Commençons malgré tout par un « j’aime » franc et massif. L’artwork de l’album est simplement génial. A l’image de l’album, dans ce qu’elle véhicule et dans ce qu’elle va faire ressentir à l’auditeur, cette pochette du peintre et sculpteur Cedric Wentworth va diviser. Musicalement, le contenu de Salt devrait également engendrer des clivages. Né des cendres d'Agalloch et Giant Squid, le groupe a réalisé un album oscillant entre black doom progressif et post-punk. Né sur un terrain hostile pour des oreilles non préparées, le disque ne fait pas, ou seulement peu, de concessions à l’auditeur. Le son est lourd, l’atmosphère sombre. Reflet d’une époque trouble dans le lointain Oregon ? En tout cas le groupe le suggère en soulignant que l'album a été écrit «… sous la pression et l’incertitude du début des années Trump, en réponse à la folie actuelle ». 

Si l'on se penche sur le contenu, deux des sept titres de l’album rompent (sur la forme) avec l’esprit black : le mélancolique Augustus et le plus accessible Ossify.
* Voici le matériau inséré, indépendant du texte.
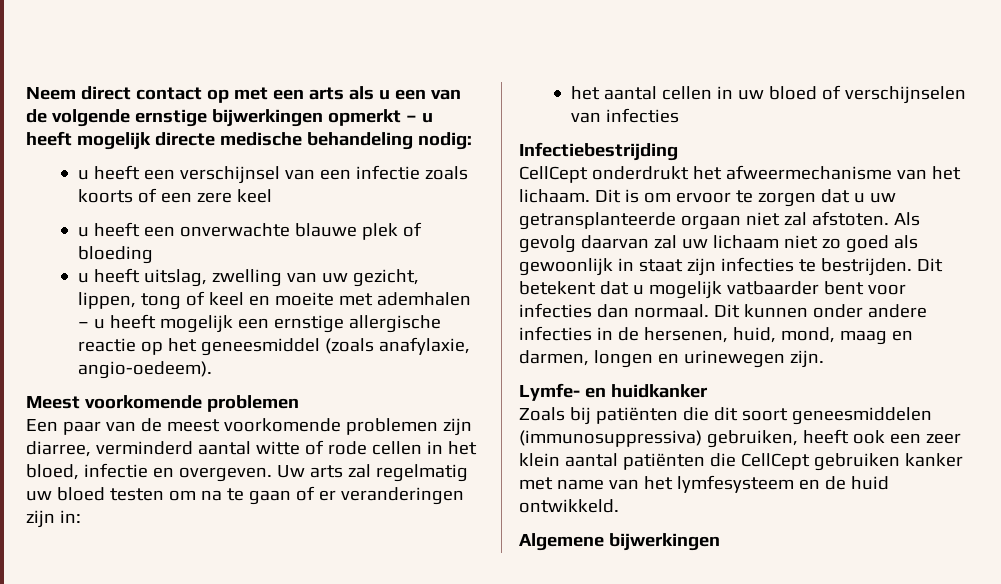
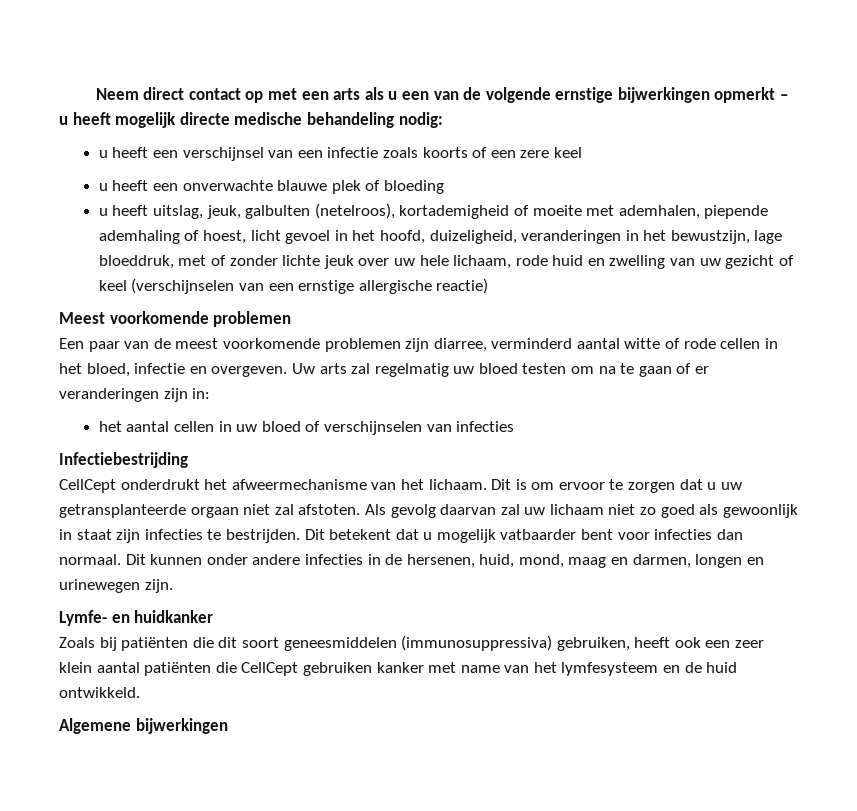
- u heeft uitslag, zwelling van uw gezicht, lippen, tong of keel en moeite met ademhalen – u heeft mogelijk een ernstige allergische reactie op het geneesmiddel (zoals anafylaxie, angio-oedeem).
+ u heeft uitslag, jeuk, galbulten (netelroos), kortademigheid of moeite met ademhalen, piepende ademhaling of hoest, licht gevoel in het hoofd, duizeligheid, veranderingen in het bewustzijn, lage bloeddruk, met of zonder lichte jeuk over uw hele lichaam, rode huid en zwelling van uw gezicht of keel (verschijnselen van een ernstige allergische reactie)

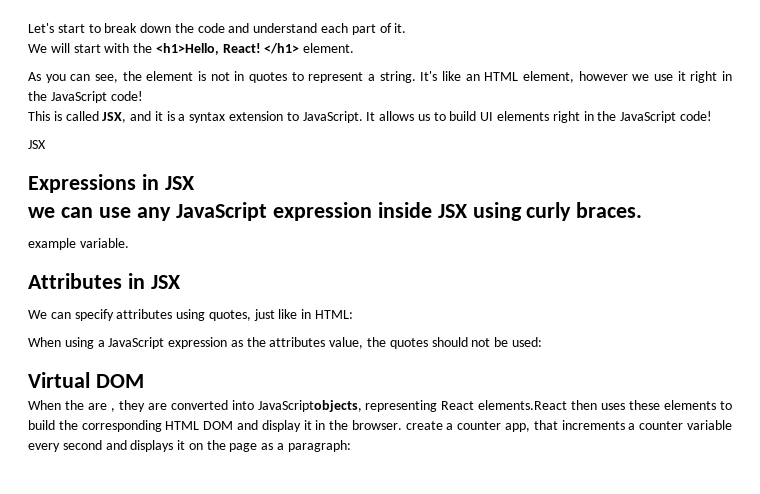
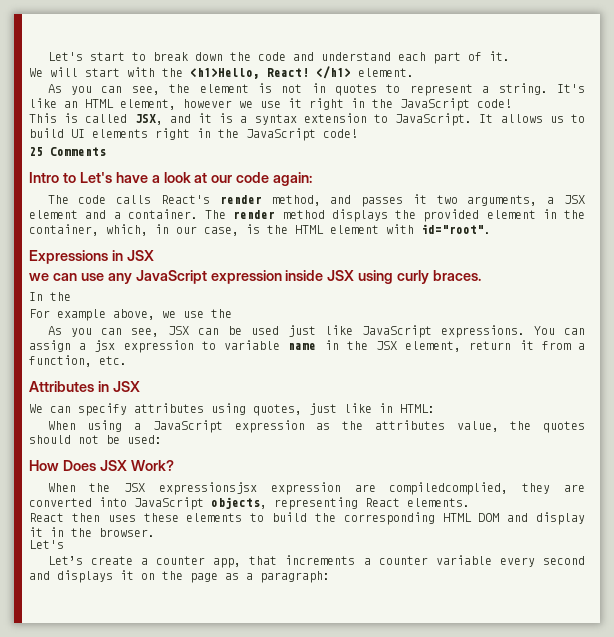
  It allows us to build UI elements right in the JavaScript code!
- JSX
+ 25 Comments
+ Intro to Let's have a look at our code again:
+ The code calls React's render method, and passes it two arguments, a JSX element and a container. The render method displays the provided element in the container, which, in our case, is the HTML element with id="root".
- example variable.
+ In the
+ For example above, we use the
+ As you can see, JSX can be used just like JavaScript expressions. You can assign a jsx expression to variable name in the JSX element, return it from a function, etc.
- Virtual DOM
- When the are , they are converted into JavaScriptobjects, representing React elements.React then uses these elements to build the corresponding HTML DOM and display it in the browser. create a counter app, that increments a counter variable every second and displays it on the page as a paragraph:
+ How Does JSX Work?
+ When the JSX expressionsjsx expression are compiledcomplied, they are converted into JavaScript objects, representing React elements.
+ React then uses these elements to build the corresponding HTML DOM and display it in the browser.
+ Let's
+ Let’s create a counter app, that increments a counter variable every second and displays it on the page as a paragraph:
Pour le reste la voix et les paroles de Aaron John Gregory sont dures, les guitares de ce même Aaron et de Don Anderson se font souvent violentes, parfois mélodiques et la basse de Jason Walton apporte la couche de fond nécessaire à l’atmosphère. La batterie reste une pièce essentielle de la construction de l’album. Force est de reconnaitre que le travail de Aesop Dekker est excellent. Présent sans trop en faire, capable de rupture rythmique et de gros rythme au sein du même morceau, le gars fait le job. Ses qualités sont d’ailleurs immédiatement perceptibles dans Edeste, le titre d’ouverture. La mise en condition proposée est parfaitement adaptée. Le titre, moins extrême que ce qui va suivre, autorise une entrée progressive dans l’album en laissant même une aire de repos vers la cinquième minute. La fin du titre est plus atmosphérique et poétique. Intéressant.
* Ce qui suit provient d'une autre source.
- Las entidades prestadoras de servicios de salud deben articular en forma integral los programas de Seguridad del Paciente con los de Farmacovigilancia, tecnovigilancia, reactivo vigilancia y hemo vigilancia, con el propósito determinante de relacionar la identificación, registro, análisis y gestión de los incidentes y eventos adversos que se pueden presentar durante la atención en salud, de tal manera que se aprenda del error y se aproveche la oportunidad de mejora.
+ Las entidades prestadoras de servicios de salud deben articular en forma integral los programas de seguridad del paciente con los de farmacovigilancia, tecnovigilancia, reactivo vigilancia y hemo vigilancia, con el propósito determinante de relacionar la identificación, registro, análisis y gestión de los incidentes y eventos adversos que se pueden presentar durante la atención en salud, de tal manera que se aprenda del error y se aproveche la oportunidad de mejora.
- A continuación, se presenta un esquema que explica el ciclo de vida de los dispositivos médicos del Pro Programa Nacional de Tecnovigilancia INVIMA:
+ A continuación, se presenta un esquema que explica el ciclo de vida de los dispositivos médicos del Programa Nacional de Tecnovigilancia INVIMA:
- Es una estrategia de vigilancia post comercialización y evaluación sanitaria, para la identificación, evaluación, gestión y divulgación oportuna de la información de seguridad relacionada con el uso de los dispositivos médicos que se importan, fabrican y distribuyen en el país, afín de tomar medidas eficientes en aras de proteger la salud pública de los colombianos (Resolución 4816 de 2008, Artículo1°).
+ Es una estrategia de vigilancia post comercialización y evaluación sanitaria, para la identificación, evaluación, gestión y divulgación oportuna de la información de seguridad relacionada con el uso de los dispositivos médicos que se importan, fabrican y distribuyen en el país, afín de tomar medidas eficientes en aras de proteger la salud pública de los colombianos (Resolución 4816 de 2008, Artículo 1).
L’enchainement avec Season of Salt est limpide. Ce long titre passe du black au doom tout au long de ses neuf minutes. Les parties rythmiques sont mises en valeur par des parties mélodiques intéressantes. Celles-ci sont soit portées par des guitares assez joueuses, soit par un travail sur deux lignes de voix mêlées (gutturale et claire). La batterie martiale de Water Rights donne le ton du titre. Les intonations post-punk de ce morceau tranchent avec le chant parlé très dark d'Aaron. Les ruptures rythmiques cassent une possible monotonie et soulignent l’axe résolument progressif de la musique proposée. La fin plus black se termine en un souffle et lance Glacial Gold. Un titre qui s’ouvre comme une ballade mélodique aux teintes desert rock. La migration vers un titre doom est progressive. Le chant d'Aaron renforce l’impression de dépression qui entoure le morceau. La courte ballade folk Augustus ne devrait pas plaire à tout le monde. Personnellement, elle m’offre une pause bienvenue après trente minutes passablement chargées en sons.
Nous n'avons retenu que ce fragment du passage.